Description of the task ::
Among the lines below, keep only those from the one containing "[66,161,116,173] have to" through the one containing "(90, 304) none -> (136, 601) //", and reproduce them exactly.

Given entries ::
*** Begin section ***
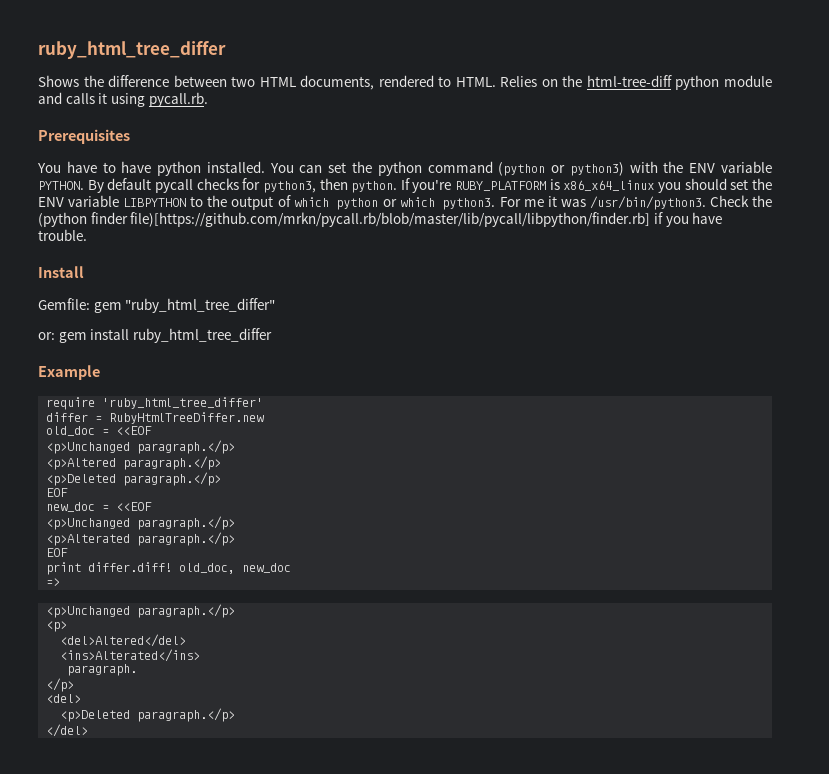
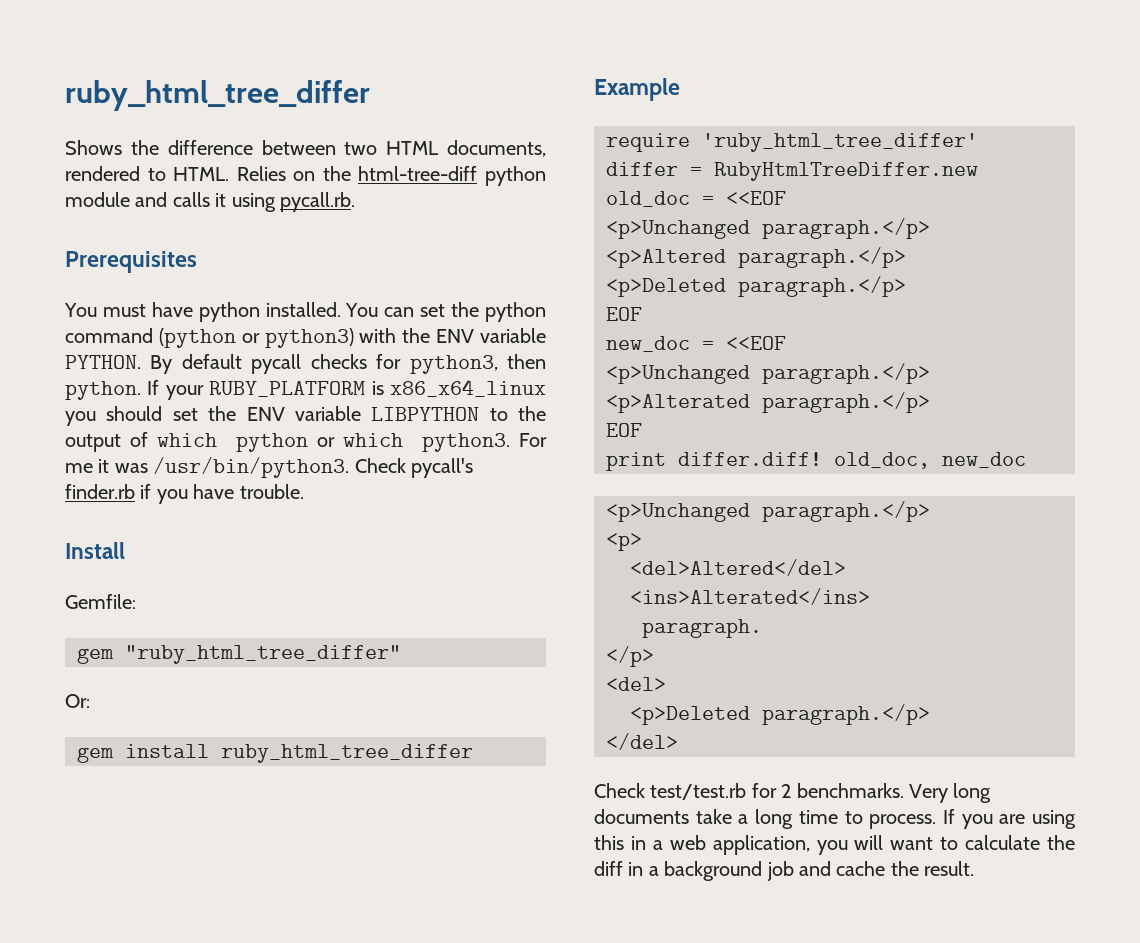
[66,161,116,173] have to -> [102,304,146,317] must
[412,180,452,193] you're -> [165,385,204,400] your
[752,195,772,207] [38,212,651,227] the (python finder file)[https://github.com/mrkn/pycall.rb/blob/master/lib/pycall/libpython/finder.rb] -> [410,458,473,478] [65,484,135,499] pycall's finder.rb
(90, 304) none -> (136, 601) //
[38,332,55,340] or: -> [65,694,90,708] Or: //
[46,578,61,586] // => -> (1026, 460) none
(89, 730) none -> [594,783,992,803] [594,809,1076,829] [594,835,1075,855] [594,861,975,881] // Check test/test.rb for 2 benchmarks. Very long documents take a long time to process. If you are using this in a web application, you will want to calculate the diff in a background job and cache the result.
*** End section ***
*** Begin section ***
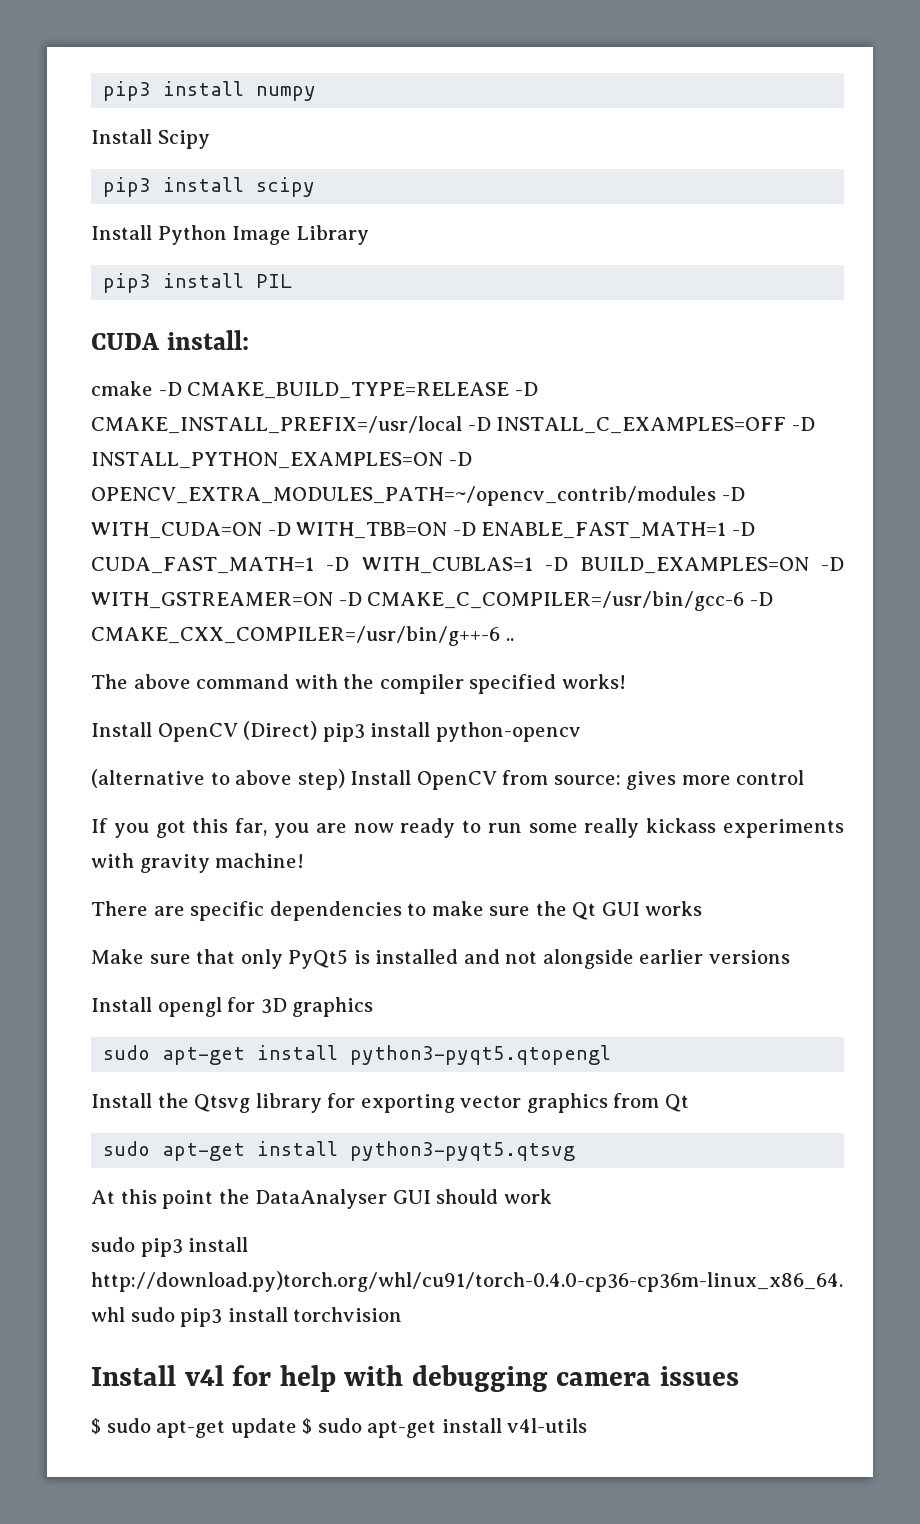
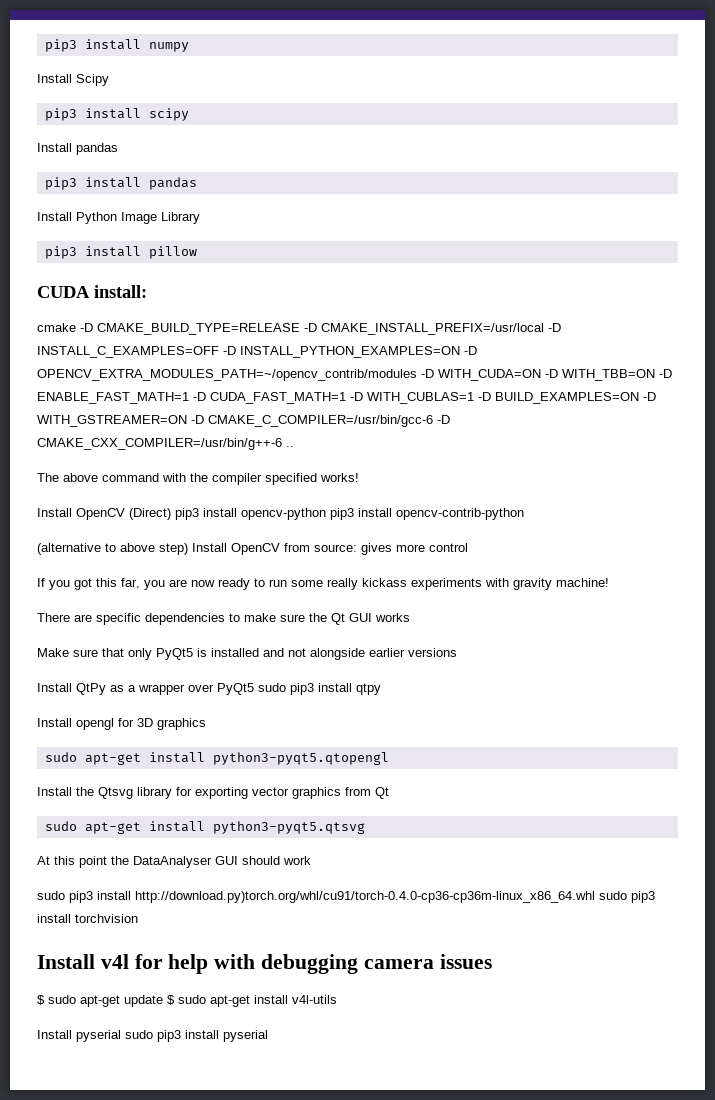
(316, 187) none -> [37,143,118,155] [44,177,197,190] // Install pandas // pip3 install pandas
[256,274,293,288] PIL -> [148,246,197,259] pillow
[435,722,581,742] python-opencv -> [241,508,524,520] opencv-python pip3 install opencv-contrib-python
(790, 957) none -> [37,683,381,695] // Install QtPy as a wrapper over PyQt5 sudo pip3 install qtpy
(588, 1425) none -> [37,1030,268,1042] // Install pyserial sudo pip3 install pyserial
*** End section ***
Exercise output ::
[66,161,116,173] have to -> [102,304,146,317] must
[412,180,452,193] you're -> [165,385,204,400] your
[752,195,772,207] [38,212,651,227] the (python finder file)[https://github.com/mrkn/pycall.rb/blob/master/lib/pycall/libpython/finder.rb] -> [410,458,473,478] [65,484,135,499] pycall's finder.rb
(90, 304) none -> (136, 601) //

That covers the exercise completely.